- Born: July 1967 Edinburgh
- Alma mater: University of Edinburgh ;
- Occupation: Auctioneer, television personality

= Paul Laidlaw =

Scottish auctioneer (Born 8 July 1967)

Paul Laidlaw is a Scottish auctioneer, known for his appearances on television game-shows related to antiques.

== Early life ==

Laidlaw was born in Edinburgh, obtaining a degree in mathematics from the University of Edinburgh with a view to working for NASA.

== Career ==

Laidlaw developed a career as an auctioneer, joining H&H Auction Rooms of Carlisle in 2002, and leaving in 2012 to set up his own auction house, Laidlaw Auctioneers and Valuers.

In 2006 he was filmed for the BBC Television show Bargain Hunt, conducting an auction. He was subsequently asked to screen test for the show, and now makes regular appearances as an expert advisor, where his role is to assist a team of two lay people in competition with another team, who aim to make the most money by buying antiques and collectables, then selling them at auction. He also makes regular appearances on the sister show Antiques Road Trip, competing in a similar fashion against another expert, one-to-one, and appears in its celebrity spin-off version.
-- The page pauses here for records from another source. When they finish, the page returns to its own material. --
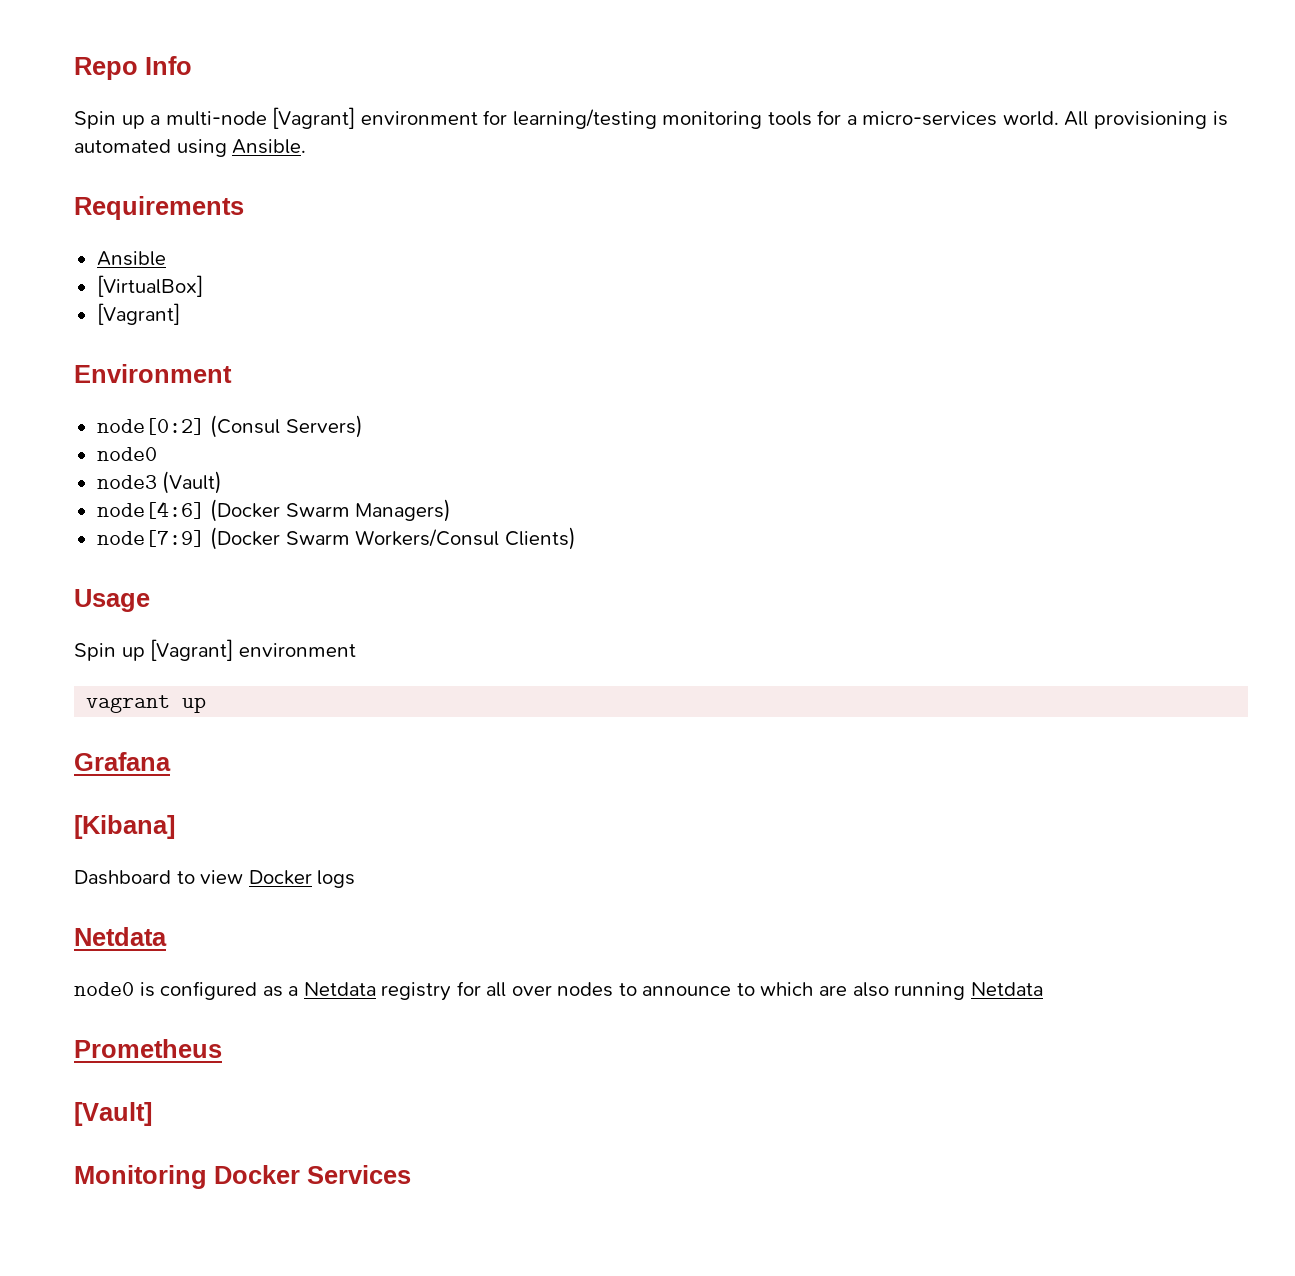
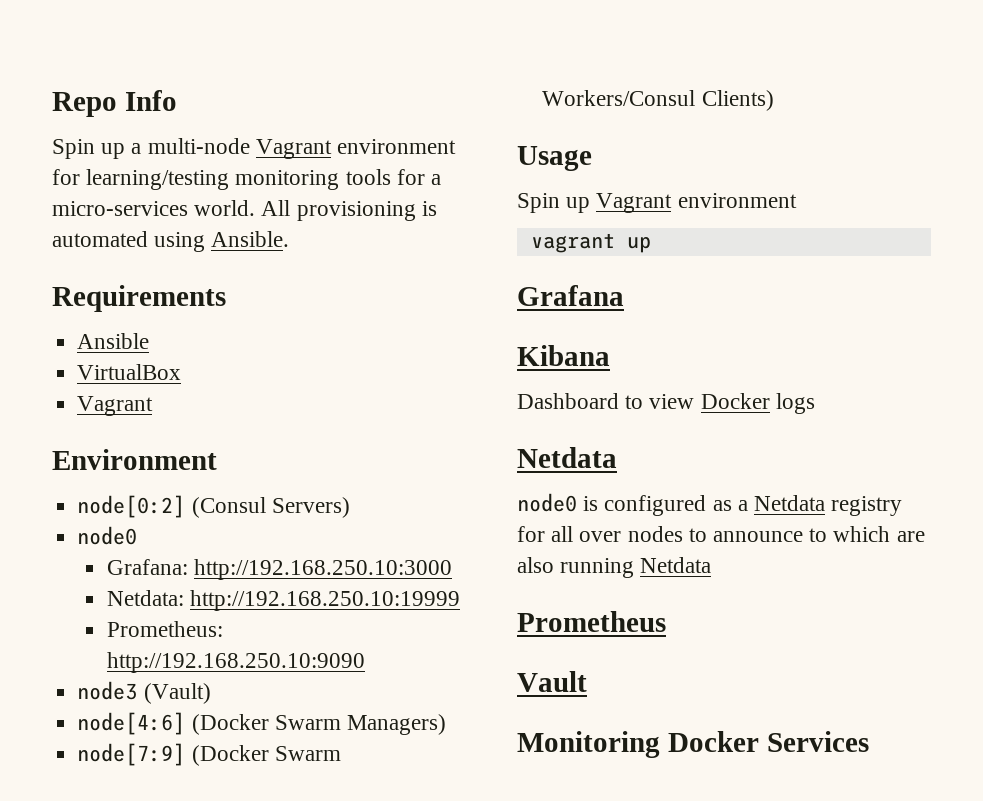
- Spin up a multi-node [Vagrant] environment for learning/testing monitoring tools for a micro-services world.
+ Spin up a multi-node Vagrant environment for learning/testing monitoring tools for a micro-services world.
- [VirtualBox]
- [Vagrant]
+ VirtualBox
+ Vagrant
+ Grafana: http://192.168.250.10:3000
+ Netdata: http://192.168.250.10:19999
+ Prometheus: http://192.168.250.10:9090
- Spin up [Vagrant] environment
+ Spin up Vagrant environment
- [Kibana]
+ Kibana
- [Vault]
+ Vault

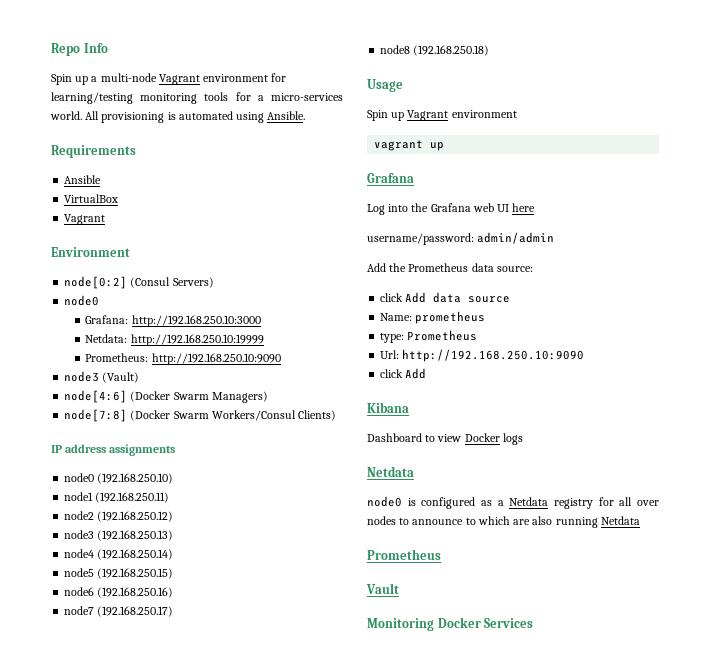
- node[7:9] (Docker Swarm Workers/Consul Clients)
+ node[7:8] (Docker Swarm Workers/Consul Clients)
+ IP address assignments
+ node0 (192.168.250.10)
+ node1 (192.168.250.11)
+ node2 (192.168.250.12)
+ node3 (192.168.250.13)
+ node4 (192.168.250.14)
+ node5 (192.168.250.15)
+ node6 (192.168.250.16)
+ node7 (192.168.250.17)
+ node8 (192.168.250.18)
+ Log into the Grafana web UI here
+ username/password: admin/admin
+ Add the Prometheus data source:
+ click Add data source
+ Name: prometheus
+ type: Prometheus
+ Url: http://192.168.250.10:9090
+ click Add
He also appeared on Flog It!, and has been a guest on For What It's Worth.

As of May 2021, he holds the record for the biggest profit on an item on Antiques Road Trip. In a 2017 episode he purchased a Chambre Automatique De Bertsch sub-miniature camera for £60; it sold for a hammer price of £20,000, to a private collector in Switzerland. As with all profits on the show, the money made was donated to the charity Children in Need. In an earlier episode, screened in 2016, he purchased a Georgian drinking glass for £1, whose hammer price was £360.

== Personal life ==

As of June 2021, Laidlaw lives in Carlisle, with his wife Maureen and their daughter and twin boys. Among the antiques he collects for personal interest are arms and armour, Georgian glassware, Georgian silver, and watches.